Voor patiënten met lage intracraniële druksyndroom kan zorgvuldig onderzoek vaak de diagnose bevestigen, moet aandacht worden besteed aan de relatie tussen wat hoofdpijn en lichaamshouding, hoofdpijn en hoest, de relatie tussen buikdruk, liggende positie en erecte polsslag, bloeddruk, pupilgrootte, beide kanten vergroten Of het gelijk is en op licht reageert; oogbolactiviteit; of er vervaging is van de fundus of oedeem van de papillaire zak, bloeding en exsudatie; de beweging, het gevoel en de reflex van de hersenzenuw en wervelkolomzenuw, vooral de bilaterale abductorzenuw; meningealspoor Oproep tot gevoelige spieren in de nek. Tijdige beoordelingen van de aandoening en het kiezen van het meest geschikte aanvullende onderzoek zal van grote hulp zijn voor diagnose en behandeling.

(3) Extra inspectie

Naast routinematig bloed, urine, ontlasting, elektrocardiogram, röntgenfoto's van de borst en andere onderzoeken, moeten patiënten met verhoogde intracraniële druk ook een aanvullend onderzoek kiezen op basis van de medische geschiedenis en lichamelijk onderzoek.

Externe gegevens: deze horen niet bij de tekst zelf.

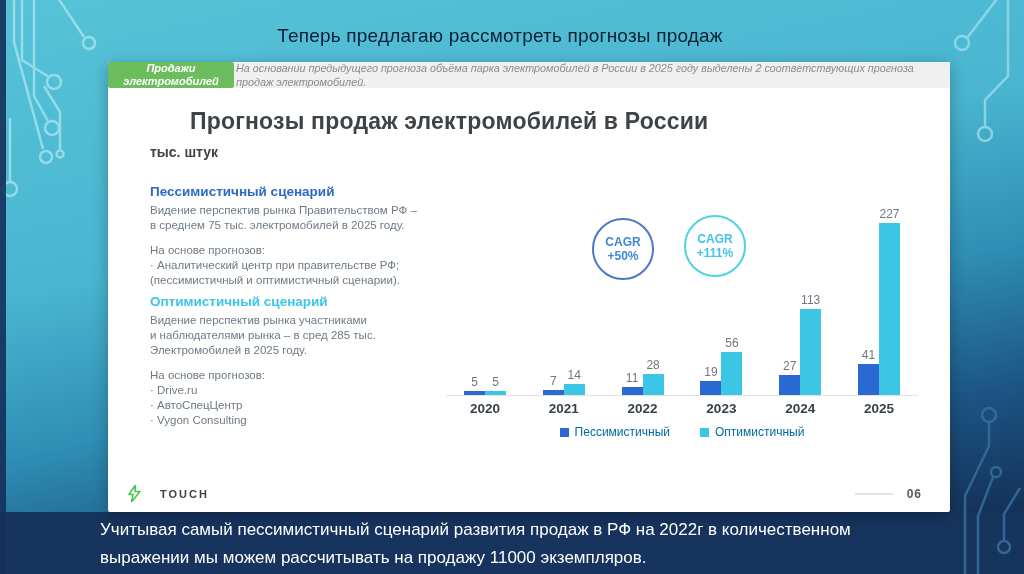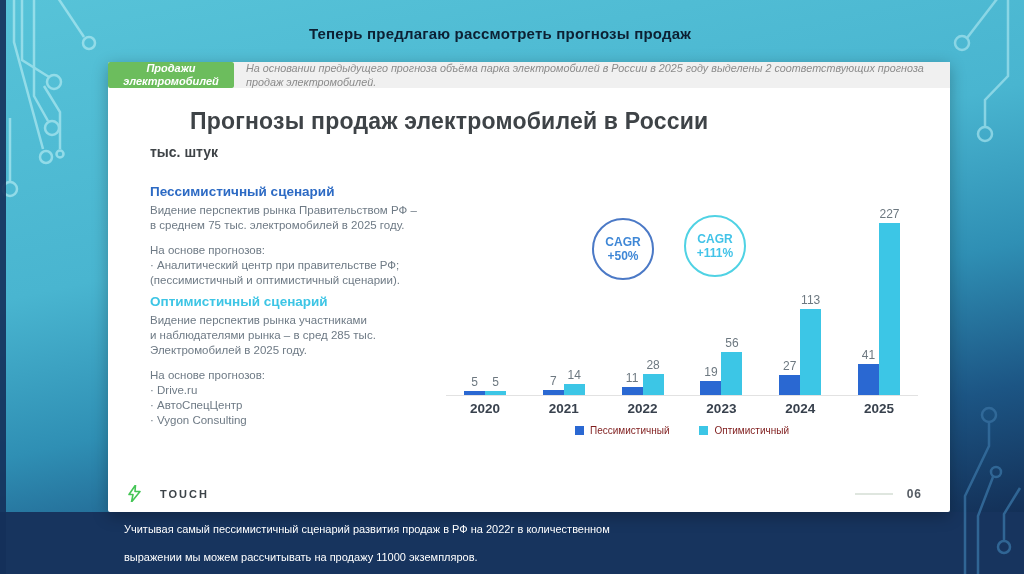"Теперь предлагаю рассмотреть прогнозы" .page-title { font-size: 15px -> 19px; font-weight: 700 -> 400 }
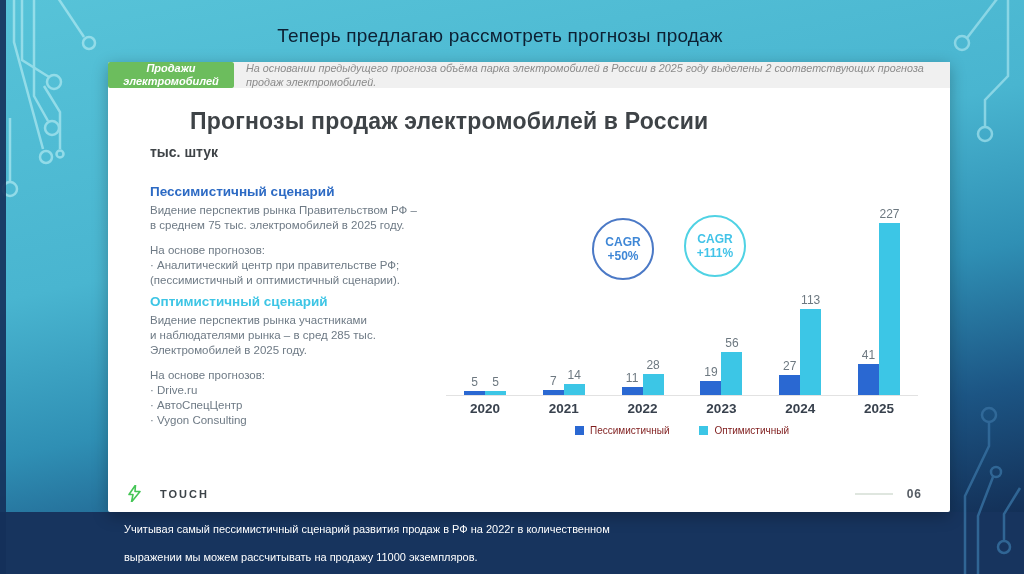"На основании предыдущего прогноза объёма" .header-note { padding: 5px 12px -> 5px 2px }
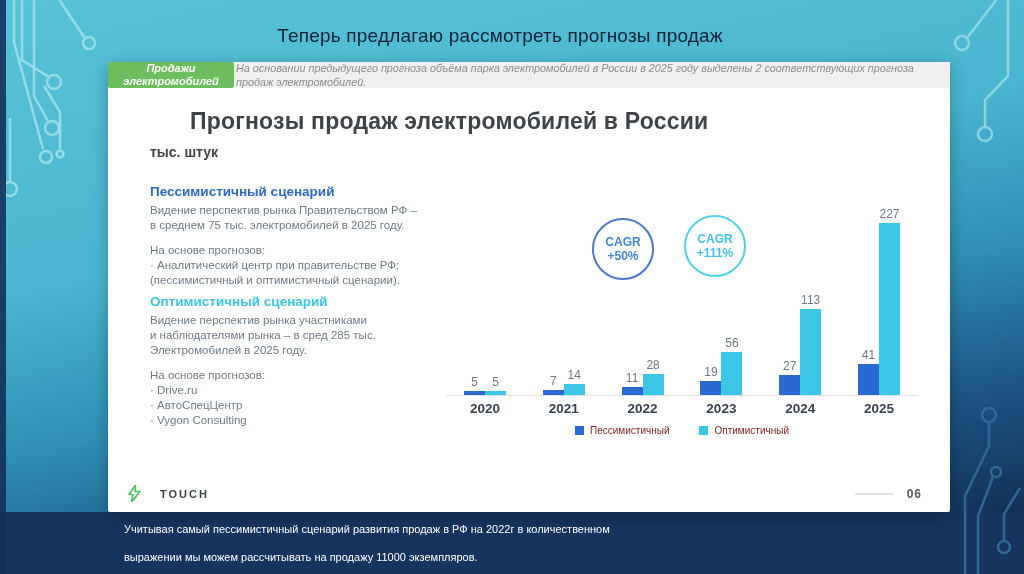"Пессимистичный" .ltext { color: #7f1d1d -> #0369a1; font-size: 10px -> 12px }
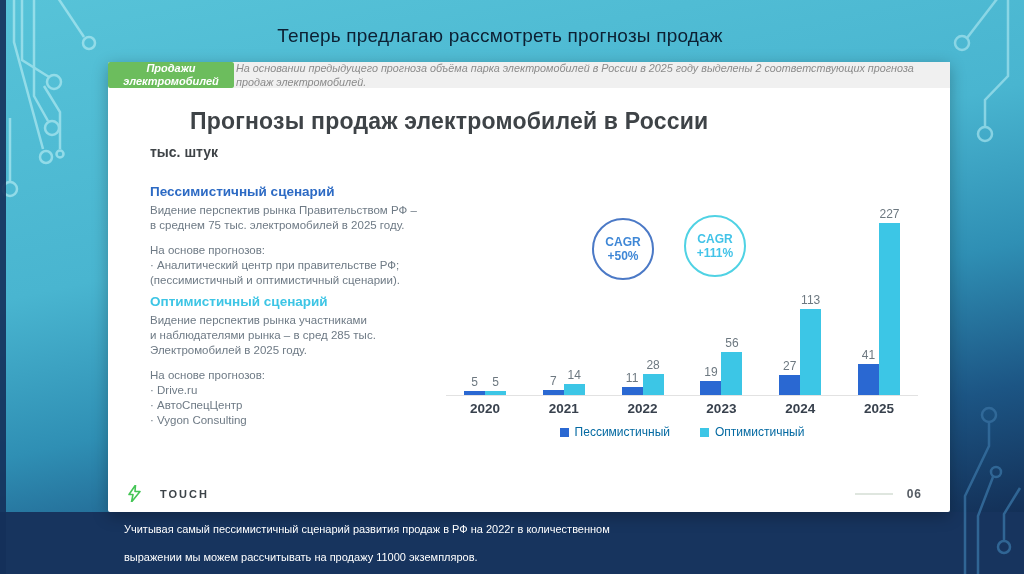"Учитывая самый пессимистичный сценарий" .caption { font-size: 11px -> 17px; left: 124px -> 100px }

1, lumbale slijtage: laterale positie van de lumbale spinale vloeistofdruk lager dan 0,59 kPa (60 mm H2O) of kan niet worden gemeten, negatieve druk zonder uitstroming van hersenvocht, geen bloedende hersenvocht uitstroom, met een kleine naald die slechts een kleine hoeveelheid hersenvocht pompt. De druk in het hersenvocht is lager dan 3.432 kPa tijdens het zitten. Het eiwitgehalte van hersenvocht kan iets worden verhoogd en het aantal rode bloedcellen is licht toegenomen, omdat de lage druk van hersenvocht leidt tot een hoog oedeem van de hersenvliezen. De lichte toename van rode bloedcellen kan een ontstekingsreactie zijn of een reactie op extravasatie van rode bloedcellen.

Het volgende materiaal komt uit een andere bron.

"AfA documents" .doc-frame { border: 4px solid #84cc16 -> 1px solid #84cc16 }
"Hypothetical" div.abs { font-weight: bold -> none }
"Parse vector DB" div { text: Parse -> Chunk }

2, schedel-CT of MRI kunnen aantonen dat de ventrikels, hersenstortingen kleiner worden, sulci vernauwen en uitgebreide, diffuse meningeale verdikking, en kan cerebellaire tonsilobstructie uitsluiten die leidt tot verlaging van de cerebrospinale vloeistofdruk tijdens lumbale punctie.

heeft dit artikel jou geholpen?

Het materiaal op deze site is bedoeld voor algemeen informatief gebruik en is niet bedoeld als medisch advies, waarschijnlijke diagnose of aanbevolen behandelingen.